_Exercise objective:_
All of the entries should be restated word for word, but without their pictures.

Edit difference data
-------

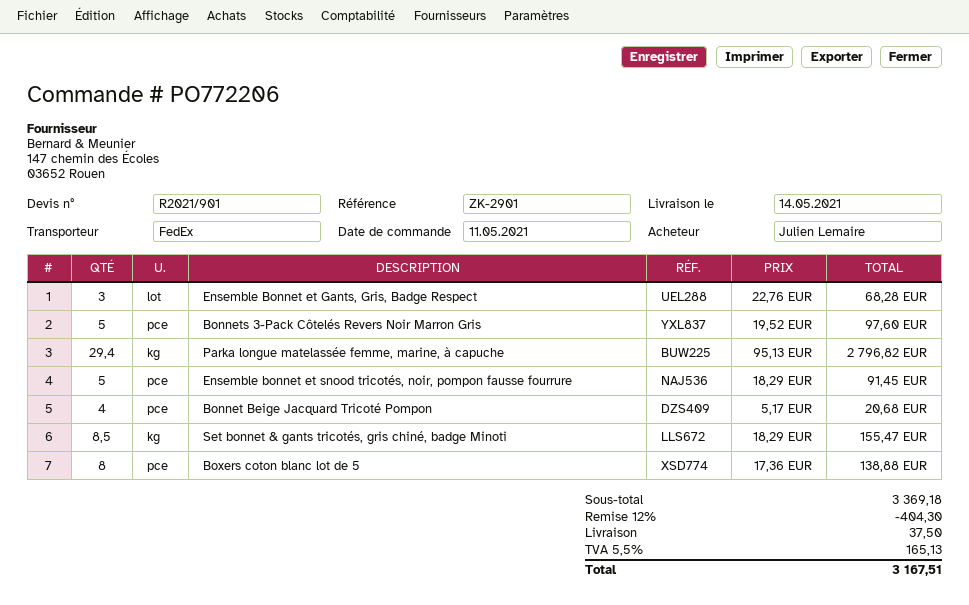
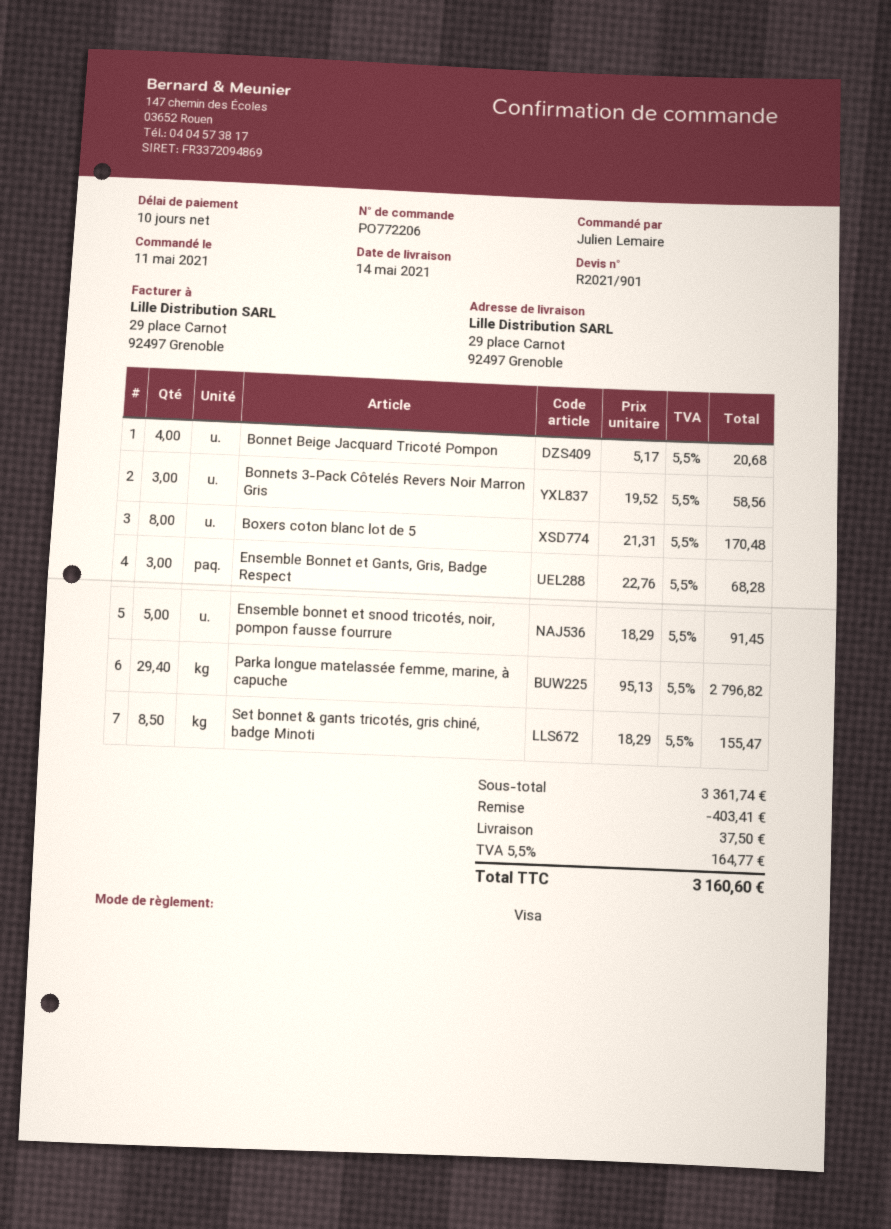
Bonnets 3-Pack Côtelés Revers Noir Marron Gris: 5 x 19.52 = 97.60 -> 3 x 19.52 = 58.56
Boxers coton blanc lot de 5: 8 x 17.36 = 138.88 -> 8 x 21.31 = 170.48
subtotal: 3369.18 -> 3361.74
discount: 404.30 -> 403.41
tax: 5.5% = 165.13 -> 5.5% = 164.77
total: 3167.51 -> 3160.60

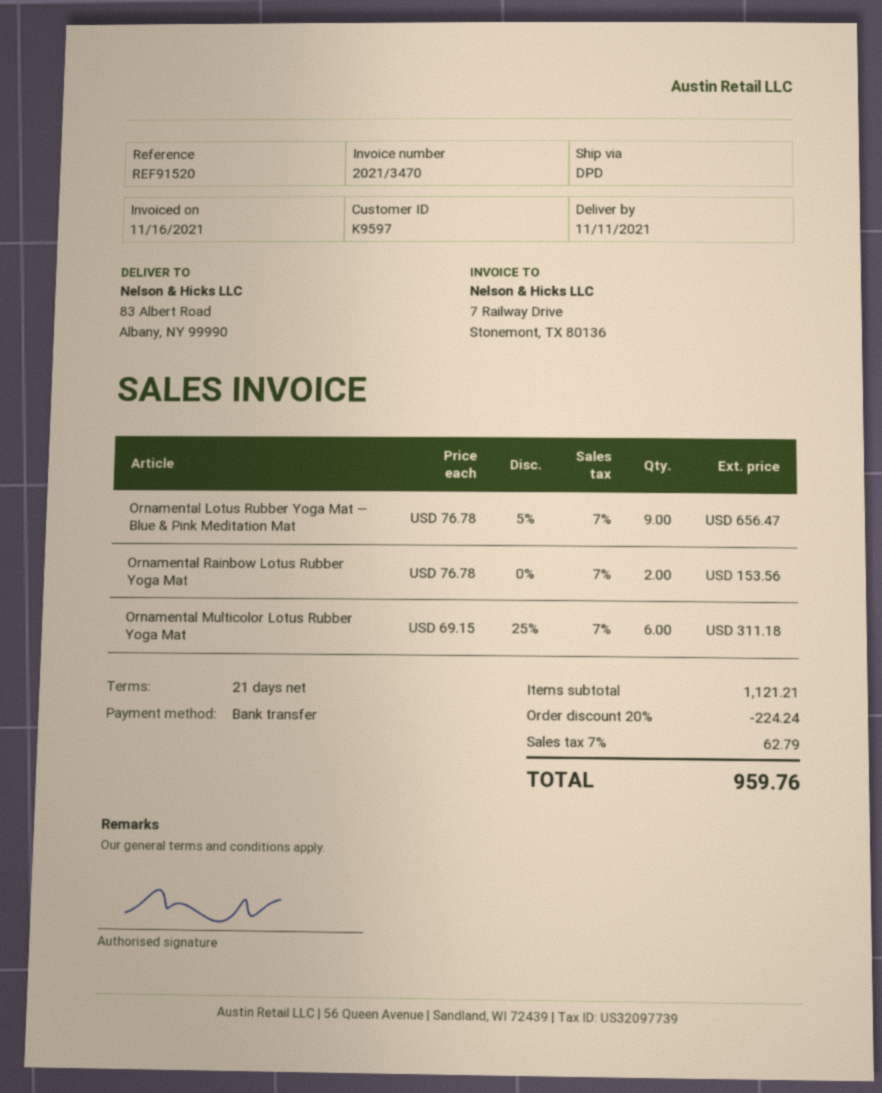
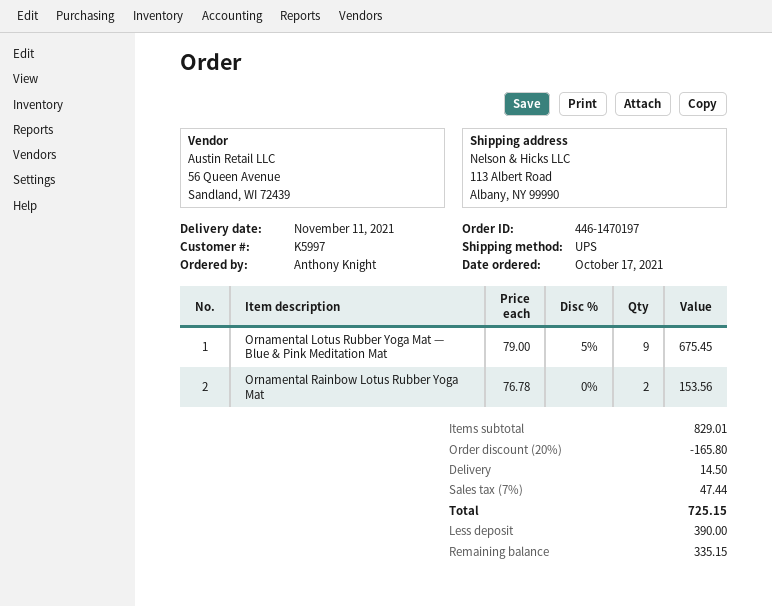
customer number: K9597 -> K5997
shipping method: DPD -> UPS
ship to: 83 Albert Road, Albany, NY 99990 -> 113 Albert Road, Albany, NY 99990
Ornamental Lotus Rubber Yoga Mat — Blue & Pink Meditation Mat: 9 x 76.78 - 5% = 656.47 -> 9 x 79.00 - 5% = 675.45
Ornamental Multicolor Lotus Rubber Yoga Mat: 6 x 69.15 - 25% = 311.18 -> none
subtotal: 1121.21 -> 829.01
discount: 20% = 224.24 -> 20% = 165.80
shipping: none -> 14.50
tax: 7% = 62.79 -> 7% = 47.44
total: 959.76 -> 725.15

-------

_Task result:_
Bonnets 3-Pack Côtelés Revers Noir Marron Gris: 5 x 19.52 = 97.60 -> 3 x 19.52 = 58.56
Boxers coton blanc lot de 5: 8 x 17.36 = 138.88 -> 8 x 21.31 = 170.48
subtotal: 3369.18 -> 3361.74
discount: 404.30 -> 403.41
tax: 5.5% = 165.13 -> 5.5% = 164.77
total: 3167.51 -> 3160.60

customer number: K9597 -> K5997
shipping method: DPD -> UPS
ship to: 83 Albert Road, Albany, NY 99990 -> 113 Albert Road, Albany, NY 99990
Ornamental Lotus Rubber Yoga Mat — Blue & Pink Meditation Mat: 9 x 76.78 - 5% = 656.47 -> 9 x 79.00 - 5% = 675.45
Ornamental Multicolor Lotus Rubber Yoga Mat: 6 x 69.15 - 25% = 311.18 -> none
subtotal: 1121.21 -> 829.01
discount: 20% = 224.24 -> 20% = 165.80
shipping: none -> 14.50
tax: 7% = 62.79 -> 7% = 47.44
total: 959.76 -> 725.15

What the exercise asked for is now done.